WORK TO COMPLETE
Retype, word for word, every line from the one holding "shipping method: standard -> express" through the one holding "total: 722.11 -> 646.43" in the entries below, both included, and only those lines.

Excerpts from a dataset

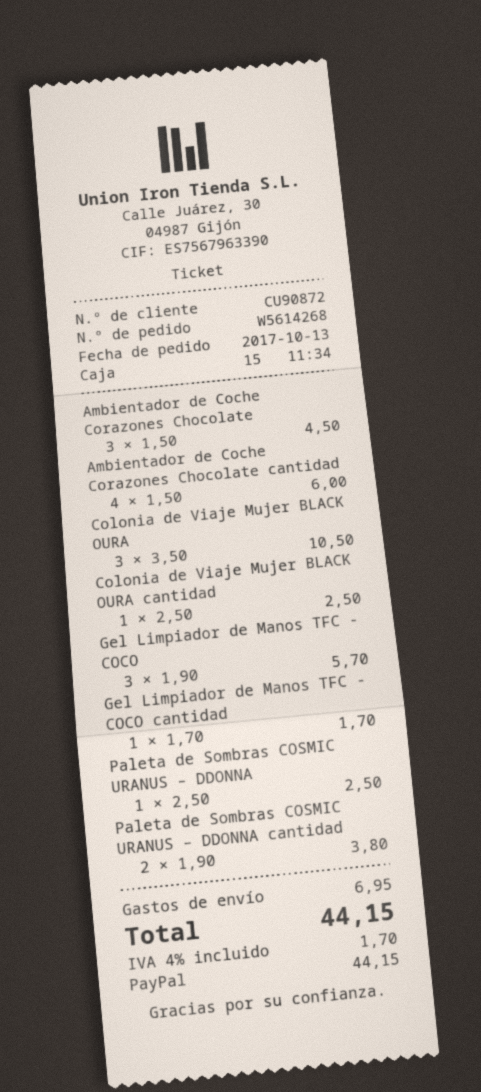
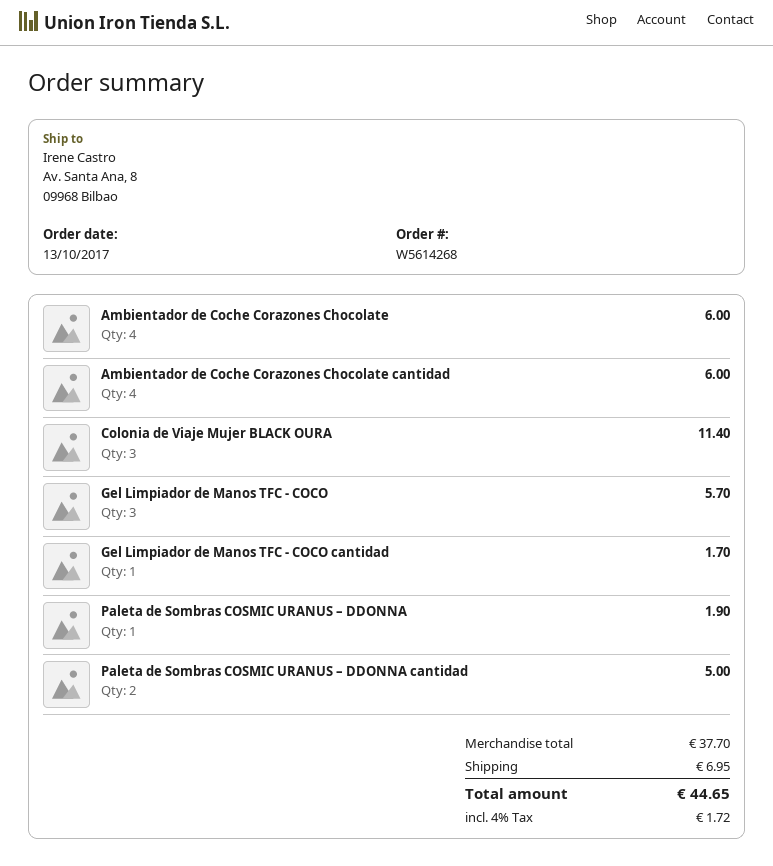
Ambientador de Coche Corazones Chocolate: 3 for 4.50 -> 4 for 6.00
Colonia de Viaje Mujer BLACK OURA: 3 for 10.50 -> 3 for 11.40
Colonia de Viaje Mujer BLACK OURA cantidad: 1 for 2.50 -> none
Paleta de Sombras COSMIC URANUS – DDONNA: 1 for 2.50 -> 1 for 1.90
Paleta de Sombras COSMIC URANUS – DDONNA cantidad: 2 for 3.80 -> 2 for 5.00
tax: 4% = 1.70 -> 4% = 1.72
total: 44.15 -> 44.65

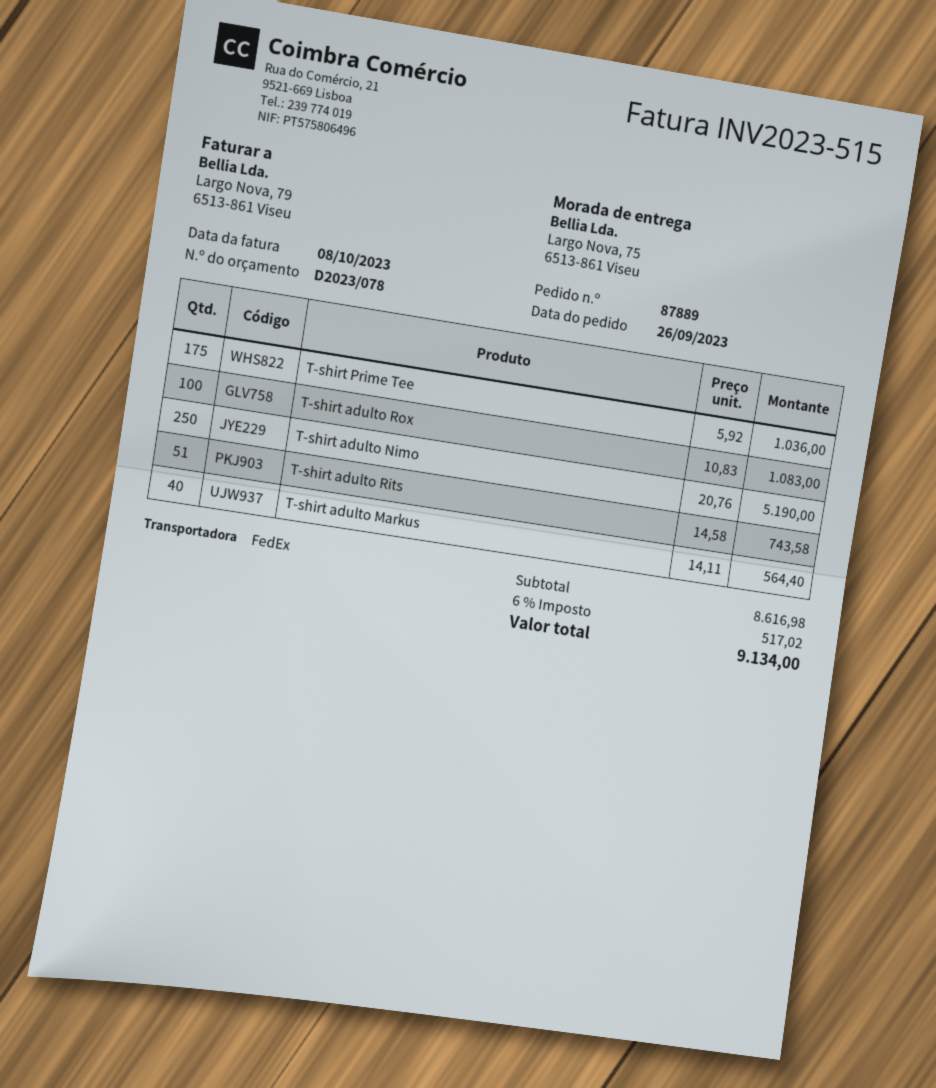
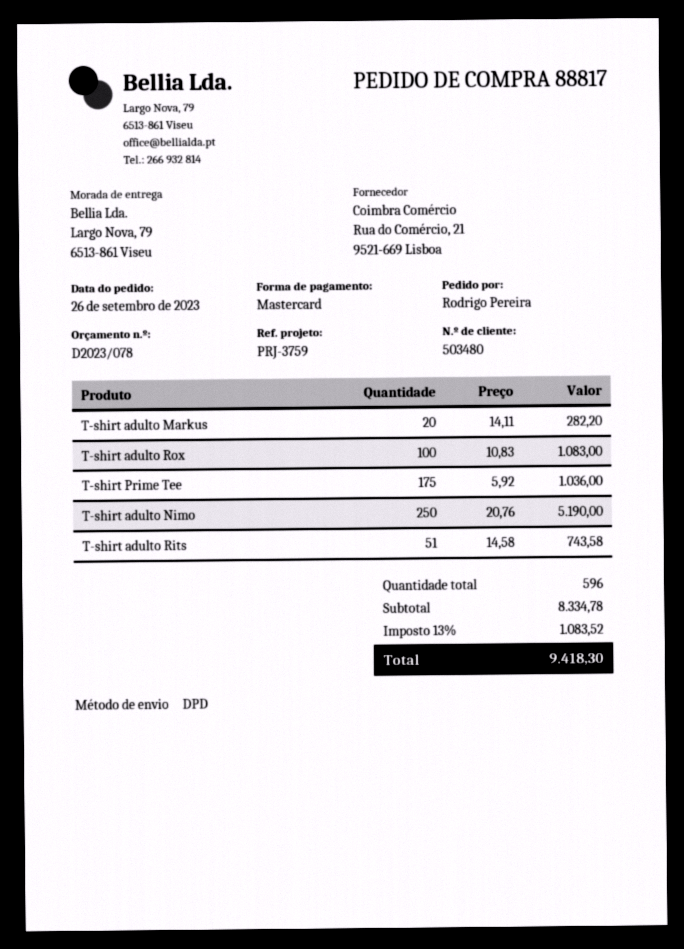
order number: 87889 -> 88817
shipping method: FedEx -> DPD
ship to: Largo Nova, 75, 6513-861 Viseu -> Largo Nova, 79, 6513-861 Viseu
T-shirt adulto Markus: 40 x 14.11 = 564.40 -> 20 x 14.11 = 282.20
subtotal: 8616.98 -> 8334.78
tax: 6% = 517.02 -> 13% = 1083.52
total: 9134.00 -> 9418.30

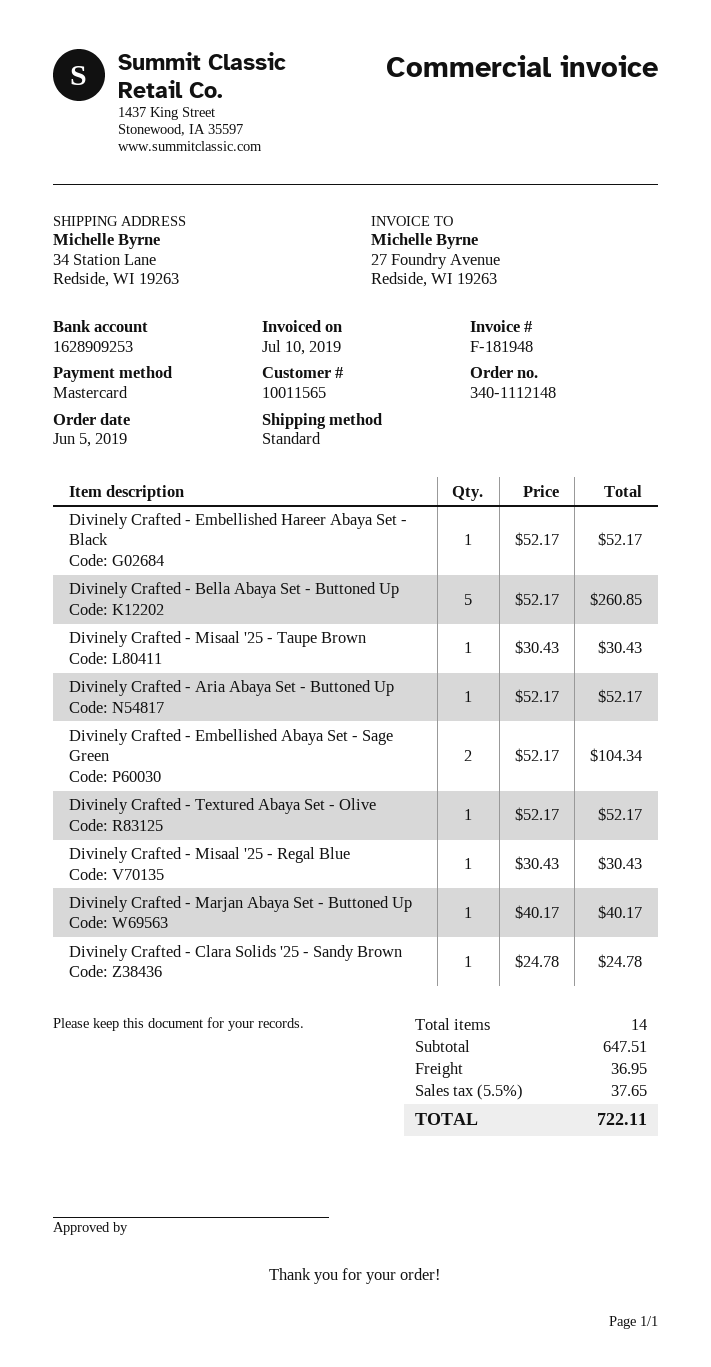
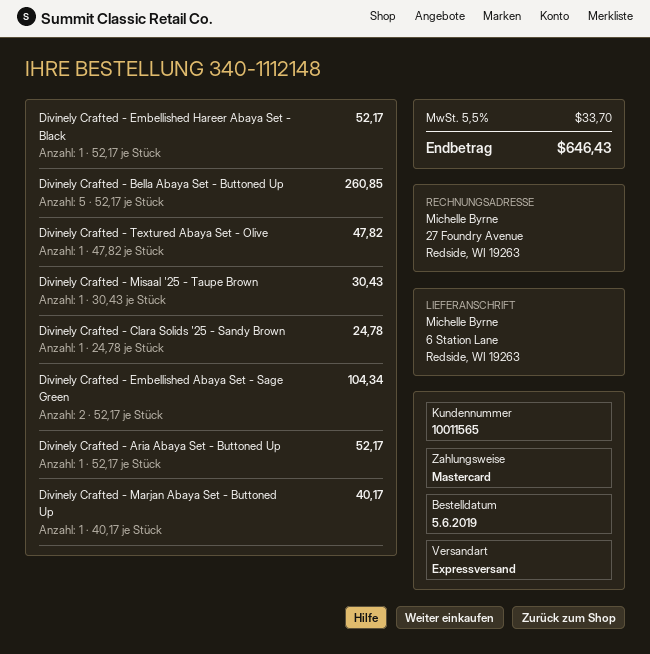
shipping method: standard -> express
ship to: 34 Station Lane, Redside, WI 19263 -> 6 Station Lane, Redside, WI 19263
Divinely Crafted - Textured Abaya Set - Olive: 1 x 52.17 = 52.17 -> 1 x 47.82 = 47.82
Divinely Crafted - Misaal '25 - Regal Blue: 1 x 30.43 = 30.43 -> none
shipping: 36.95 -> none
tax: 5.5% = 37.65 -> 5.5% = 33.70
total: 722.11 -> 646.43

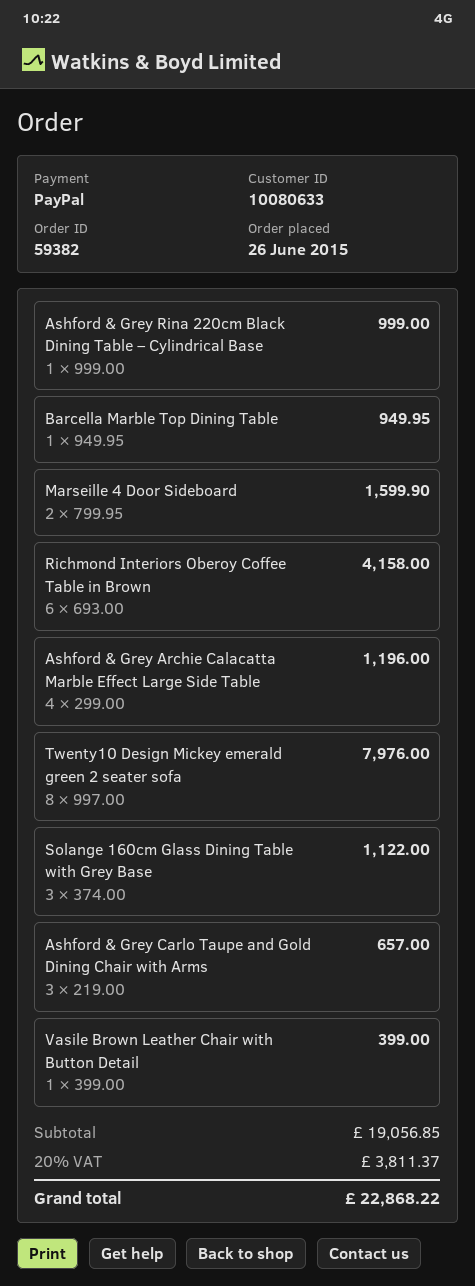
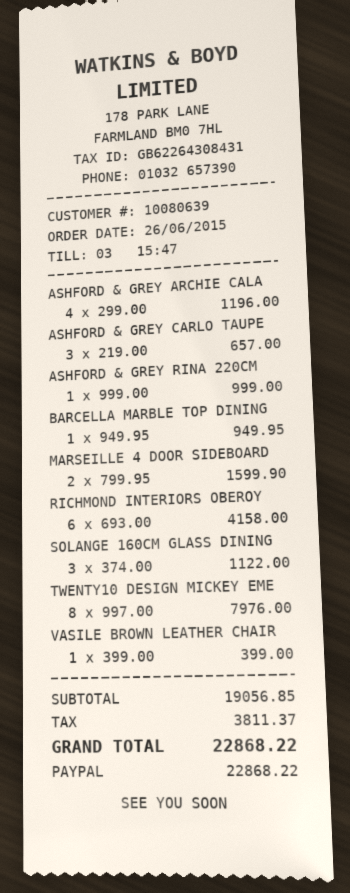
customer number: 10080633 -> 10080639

FINAL ANSWER
shipping method: standard -> express
ship to: 34 Station Lane, Redside, WI 19263 -> 6 Station Lane, Redside, WI 19263
Divinely Crafted - Textured Abaya Set - Olive: 1 x 52.17 = 52.17 -> 1 x 47.82 = 47.82
Divinely Crafted - Misaal '25 - Regal Blue: 1 x 30.43 = 30.43 -> none
shipping: 36.95 -> none
tax: 5.5% = 37.65 -> 5.5% = 33.70
total: 722.11 -> 646.43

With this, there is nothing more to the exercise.